A novel m7G-related miRNA prognostic signature for predicting clinical outcome and immune microenvironment in colon cancer

Background: Colon cancer (CC) is a highly prevalent malignancy worldwide, characterized by elevated mortality rates and poor prognosis. N7-methylguanosine (m7G) methylation is an emerging RNA modification type and involved in the development of many tumors. Despite this, the correlation between m7G-related miRNAs and CC remains to be elucidated. This research aimed to investigate the clinical significance of m7G-related miRNAs in predicting both the prognosis and tumor microenvironment (TME) of CC. Method: We retrieved transcriptome data and associated clinical information from a publicly accessible database. Using univariate Cox and LASSO regression analyses, we established a signature of m7G-related miRNAs.
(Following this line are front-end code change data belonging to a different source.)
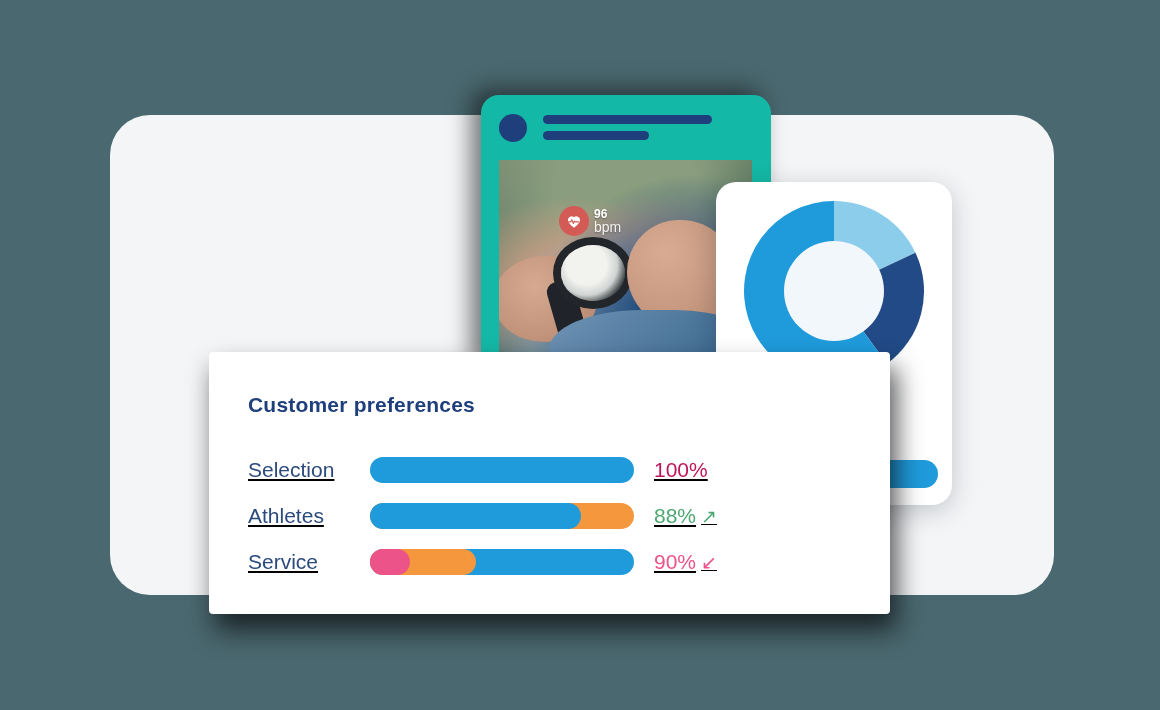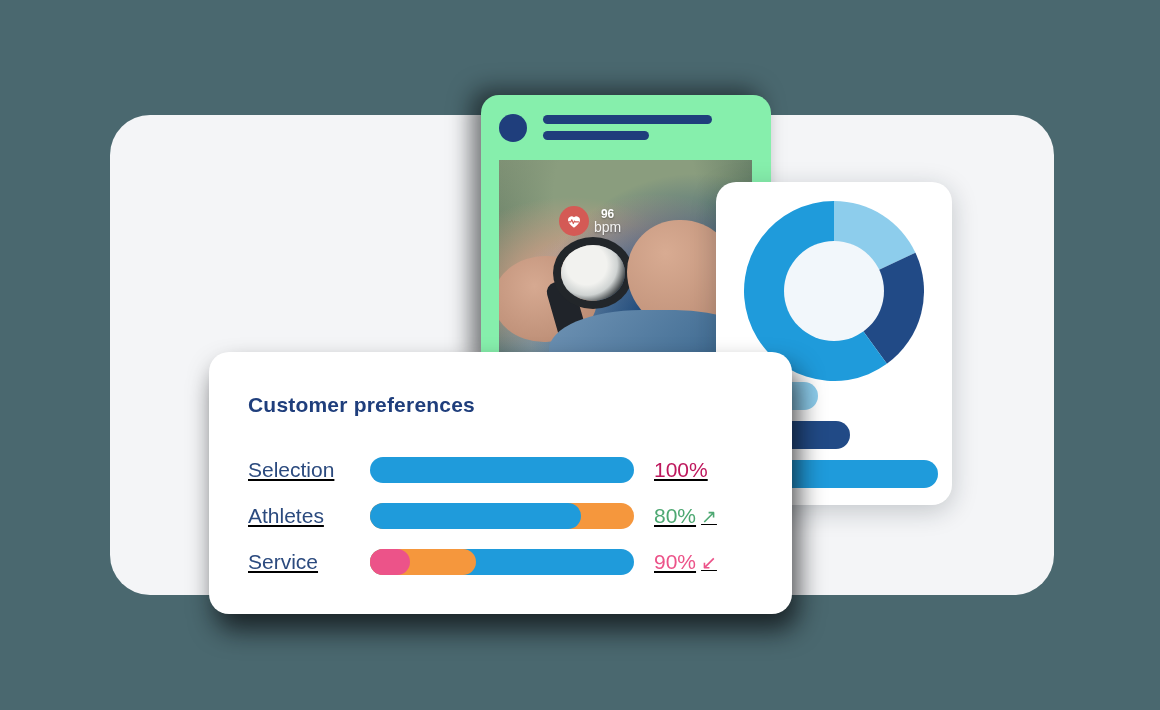"96" .post-card { background: #86efac -> #14b8a6; text-align: center -> none }
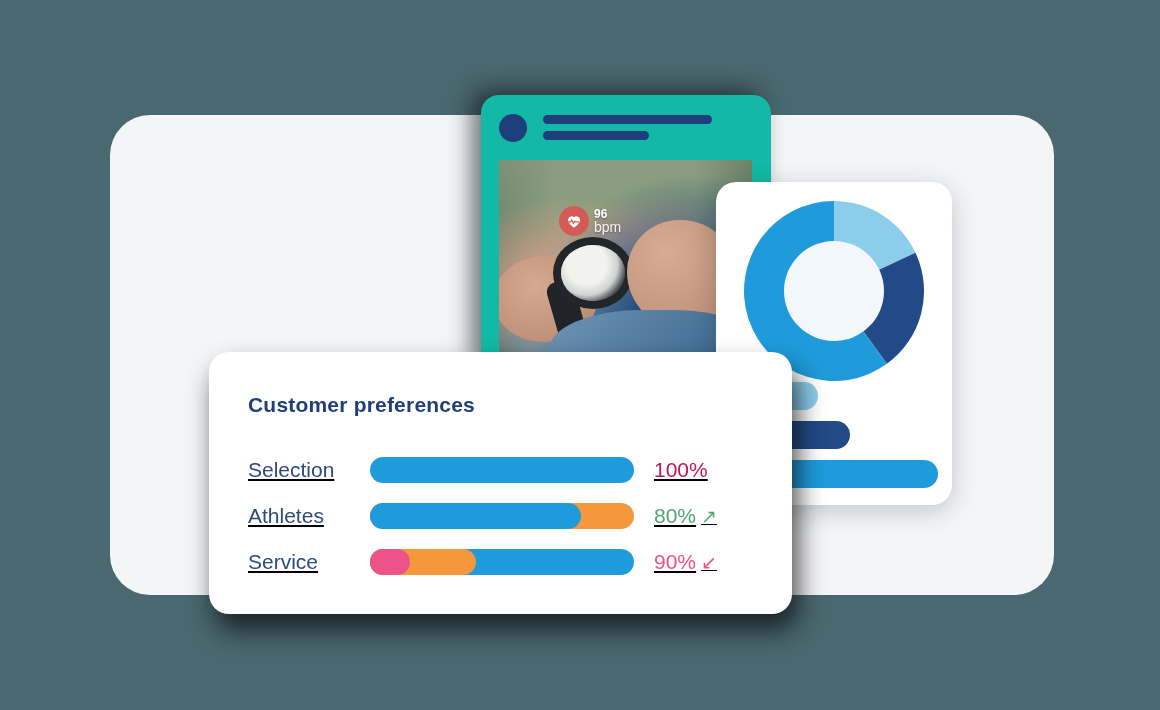"Customer preferences" .pref-card { border-radius: 20px -> 4px; padding-left: 12px -> none; width: 571px -> 681px }
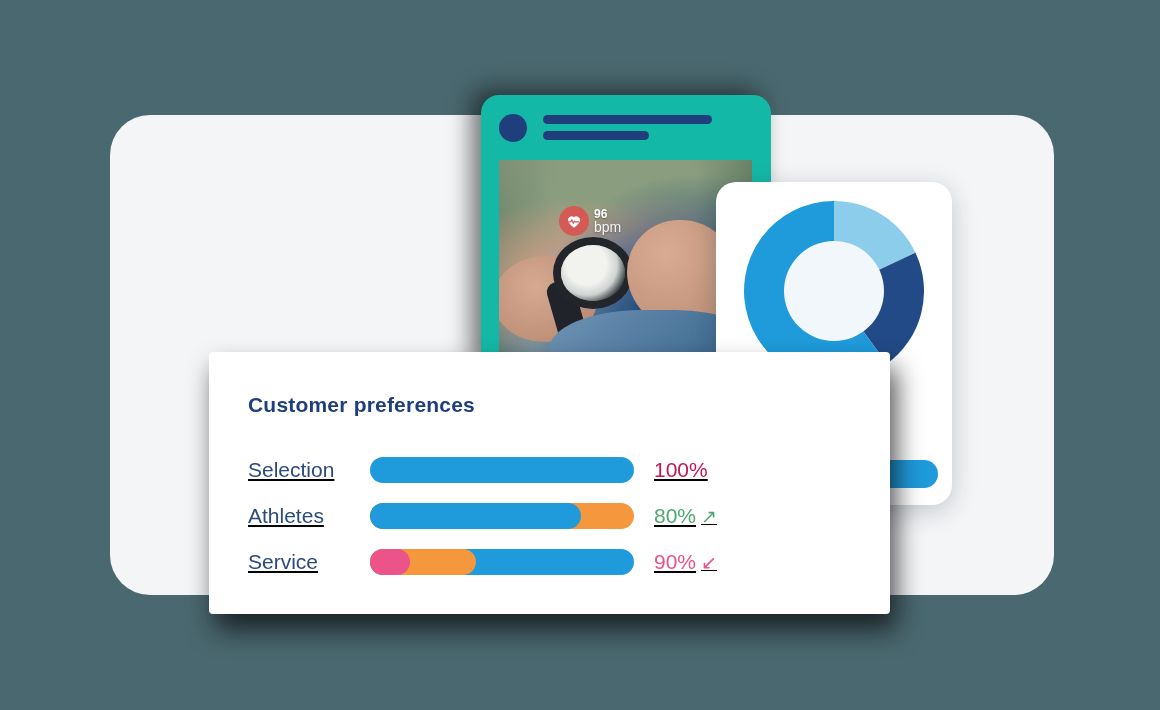"80%" span { text: 80% -> 88% }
Additionally, we used CIBERSORT and ssGSEA algorithms to explore the association between the prognostic risk score and the TME in CC patients. By considering the risk signature and immune infiltration, we identified differentially expressed genes that contribute to the prognosis of CC. Finally, the expression patterns of prognostic miRNAs were verified using quantitative reverse transcriptase PCR (qRT-PCR) in cell lines. Results: We constructed a prognostic risk signature based on seven m7G-related miRNAs (miR-136-5p, miR-6887-3p, miR-195-5p, miR-149-3p, miR-4433a-5p, miR-31-5p, and miR-129-2-3p). Subsequently, we observed remarkable differences in patient outcomes between the high- and low-risk groups. The area under the curve (AUC) for 1-, 3-, and 5-year survivals in the ROC curve were 0.735, 0.707, and 0.632, respectively. Furthermore, our results showed that the risk score can serve as an independent prognostic biomarker for overall survival prediction. In terms of immune analysis, the results revealed a significant association between the risk signature and immune infiltration, as well as immune checkpoint expression. Finally, our study showed that CCDC160 and RLN3 is the gene most relevant to immune cells and function in CC. Conclusion: Our study conducted a comprehensive and systematic analysis of m7G-associated miRNAs to construct prognostic profiles of CC. We developed a prognostic risk model based on m7G-miRNAs, with the resulting risk scores demonstrating considerable potential as prognostic biomarkers. These findings provide substantial evidence for the critical role of m7G-related miRNAs in colon cancer and may offer new immunotherapeutic targets for patients with this disease.